*Provided data*.
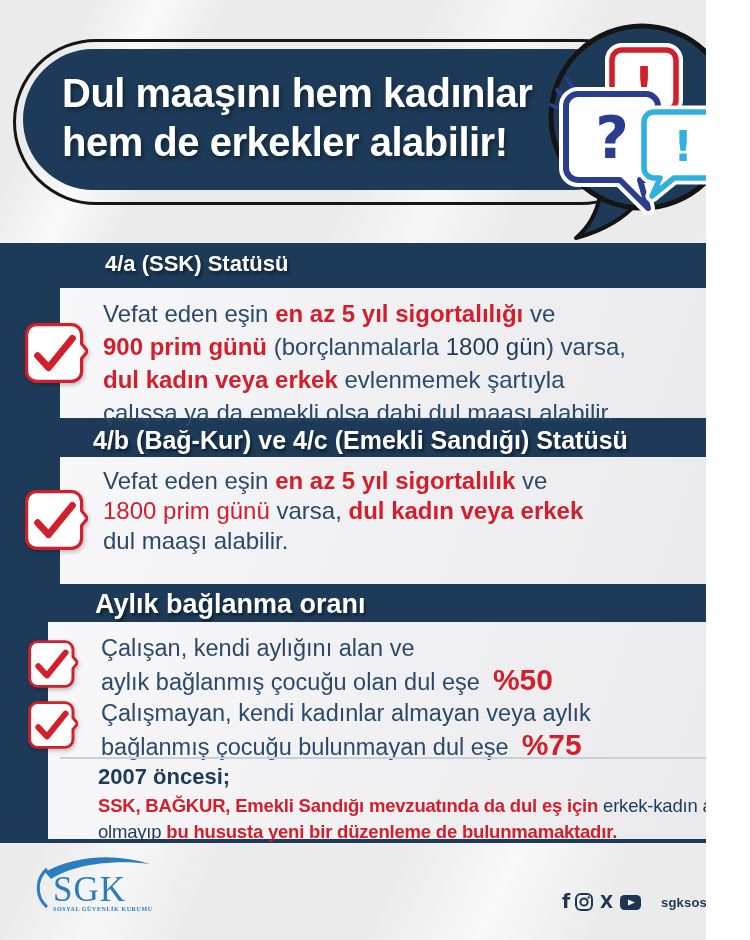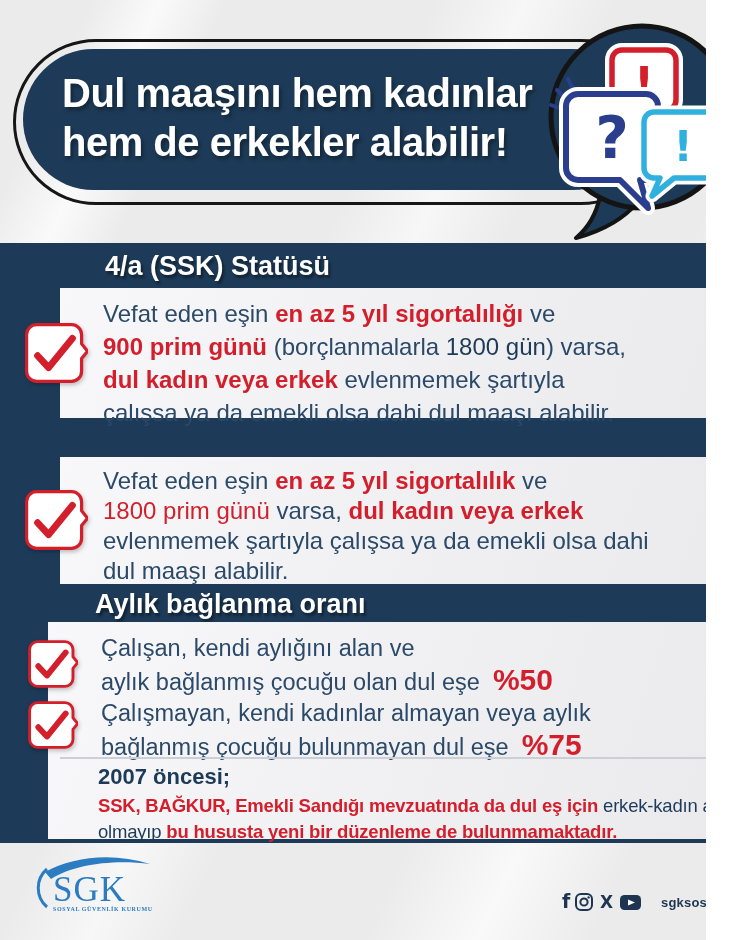--- a/index.html
+++ b/index.html
@@ -21,21 +21,21 @@
       linear-gradient(115deg, rgba(255,255,255,0) 70%, rgba(255,255,255,.7) 80%, rgba(255,255,255,0) 90%);
     pointer-events:none;}
   
   .ring{position:absolute;left:13px;top:39px;width:645px;height:160px;border:3.5px solid #161616;border-radius:85px;background:transparent;}
   .pill{position:absolute;left:23px;top:49px;width:620px;height:141px;border-radius:72px;background:var(--navy);}
   .banner-text{position:absolute;left:62px;top:69px;color:#fff;font-weight:700;font-size:40px;line-height:49px;letter-spacing:-.5px;text-shadow:2px 3px 4px rgba(0,0,0,.4);}
   .bubble-svg{position:absolute;left:536px;top:20px;width:216px;height:220px;}
   
   .panel{position:absolute;left:0;top:243px;width:750px;height:600px;background:var(--navy);}
   .sec-header{position:absolute;color:#fff;font-weight:700;text-shadow:2px 3px 3px rgba(0,0,0,.45);white-space:nowrap;}
-  .h1{left:105px;top:251px;font-size:27px;}
+  .h1{left:105px;top:251px;font-size:22px;}
   .h2{left:93px;top:426px;font-size:25px;}
   .h3{left:95px;top:589px;font-size:27px;}
   .card{position:absolute;background:linear-gradient(108deg,#f8f8fa 0%,#f1f1f3 45%,#eaeaed 100%);}
   .box1{left:60px;top:288px;width:685px;height:130px;}
   .box2{left:60px;top:457px;width:685px;height:127px;}
   .box3{left:48px;top:622px;width:697px;height:217px;}
   .body-text{position:absolute;color:var(--ink);font-size:24px;white-space:nowrap;}
   .bt1{left:103px;top:297px;line-height:33px;}
   .bt2{left:103px;top:466px;line-height:30px;}
   .item-text{position:absolute;color:var(--ink);font-size:23.5px;line-height:31px;white-space:nowrap;}
@@ -103,25 +103,25 @@
 
   <div class="sec-header h1">4/a (SSK) Statüsü</div>
   <div class="card box1"></div>
   <div class="body-text bt1">
     <div><span class="sg">Vefat eden eşin </span><span class="sg rb">en az 5 yıl sigortalılığı</span><span class="sg"> ve</span></div>
     <div><span class="sg rb">900 prim günü</span><span class="sg"> (borçlanmalarla </span><span class="sg nb">1800 gün</span><span class="sg">) varsa,</span></div>
     <div><span class="sg rb">dul kadın veya erkek</span><span class="sg"> evlenmemek şartıyla</span></div>
     <div><span class="sg">çalışsa ya da emekli olsa dahi dul maaşı alabilir.</span></div>
   </div>
 
+  <div class="sec-header h2">4/b (Bağ-Kur) ve 4/c (Emekli Sandığı) Statüsü</div>
   <div class="card box2"></div>
   <div class="body-text bt2">
     <div><span class="sg">Vefat eden eşin </span><span class="sg rb">en az 5 yıl sigortalılık</span><span class="sg"> ve</span></div>
     <div><span class="sg r">1800 prim günü</span><span class="sg"> varsa, </span><span class="sg rb">dul kadın veya erkek</span></div>
-    <div><span class="sg">evlenmemek şartıyla çalışsa ya da emekli olsa dahi</span></div>
     <div><span class="sg">dul maaşı alabilir.</span></div>
   </div>
 
   <div class="sec-header h3">Aylık bağlanma oranı</div>
   <div class="card box3"></div>
   <div class="item-text it1">
     <div>Çalışan, kendi aylığını alan ve</div>
     <div><span class="sg">aylık bağlanmış çocuğu olan dul eşe  </span><span class="pct">%50</span></div>
   </div>
   <div class="item-text it2">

*Your instructions*. Without copying the pictures, transcribe the entries exactly.

*Written response*.
--- a/index.html
+++ b/index.html
@@ -21,21 +21,21 @@
       linear-gradient(115deg, rgba(255,255,255,0) 70%, rgba(255,255,255,.7) 80%, rgba(255,255,255,0) 90%);
     pointer-events:none;}
   
   .ring{position:absolute;left:13px;top:39px;width:645px;height:160px;border:3.5px solid #161616;border-radius:85px;background:transparent;}
   .pill{position:absolute;left:23px;top:49px;width:620px;height:141px;border-radius:72px;background:var(--navy);}
   .banner-text{position:absolute;left:62px;top:69px;color:#fff;font-weight:700;font-size:40px;line-height:49px;letter-spacing:-.5px;text-shadow:2px 3px 4px rgba(0,0,0,.4);}
   .bubble-svg{position:absolute;left:536px;top:20px;width:216px;height:220px;}
   
   .panel{position:absolute;left:0;top:243px;width:750px;height:600px;background:var(--navy);}
   .sec-header{position:absolute;color:#fff;font-weight:700;text-shadow:2px 3px 3px rgba(0,0,0,.45);white-space:nowrap;}
-  .h1{left:105px;top:251px;font-size:27px;}
+  .h1{left:105px;top:251px;font-size:22px;}
   .h2{left:93px;top:426px;font-size:25px;}
   .h3{left:95px;top:589px;font-size:27px;}
   .card{position:absolute;background:linear-gradient(108deg,#f8f8fa 0%,#f1f1f3 45%,#eaeaed 100%);}
   .box1{left:60px;top:288px;width:685px;height:130px;}
   .box2{left:60px;top:457px;width:685px;height:127px;}
   .box3{left:48px;top:622px;width:697px;height:217px;}
   .body-text{position:absolute;color:var(--ink);font-size:24px;white-space:nowrap;}
   .bt1{left:103px;top:297px;line-height:33px;}
   .bt2{left:103px;top:466px;line-height:30px;}
   .item-text{position:absolute;color:var(--ink);font-size:23.5px;line-height:31px;white-space:nowrap;}
@@ -103,25 +103,25 @@
 
   <div class="sec-header h1">4/a (SSK) Statüsü</div>
   <div class="card box1"></div>
   <div class="body-text bt1">
     <div><span class="sg">Vefat eden eşin </span><span class="sg rb">en az 5 yıl sigortalılığı</span><span class="sg"> ve</span></div>
     <div><span class="sg rb">900 prim günü</span><span class="sg"> (borçlanmalarla </span><span class="sg nb">1800 gün</span><span class="sg">) varsa,</span></div>
     <div><span class="sg rb">dul kadın veya erkek</span><span class="sg"> evlenmemek şartıyla</span></div>
     <div><span class="sg">çalışsa ya da emekli olsa dahi dul maaşı alabilir.</span></div>
   </div>
 
+  <div class="sec-header h2">4/b (Bağ-Kur) ve 4/c (Emekli Sandığı) Statüsü</div>
   <div class="card box2"></div>
   <div class="body-text bt2">
     <div><span class="sg">Vefat eden eşin </span><span class="sg rb">en az 5 yıl sigortalılık</span><span class="sg"> ve</span></div>
     <div><span class="sg r">1800 prim günü</span><span class="sg"> varsa, </span><span class="sg rb">dul kadın veya erkek</span></div>
-    <div><span class="sg">evlenmemek şartıyla çalışsa ya da emekli olsa dahi</span></div>
     <div><span class="sg">dul maaşı alabilir.</span></div>
   </div>
 
   <div class="sec-header h3">Aylık bağlanma oranı</div>
   <div class="card box3"></div>
   <div class="item-text it1">
     <div>Çalışan, kendi aylığını alan ve</div>
     <div><span class="sg">aylık bağlanmış çocuğu olan dul eşe  </span><span class="pct">%50</span></div>
   </div>
   <div class="item-text it2">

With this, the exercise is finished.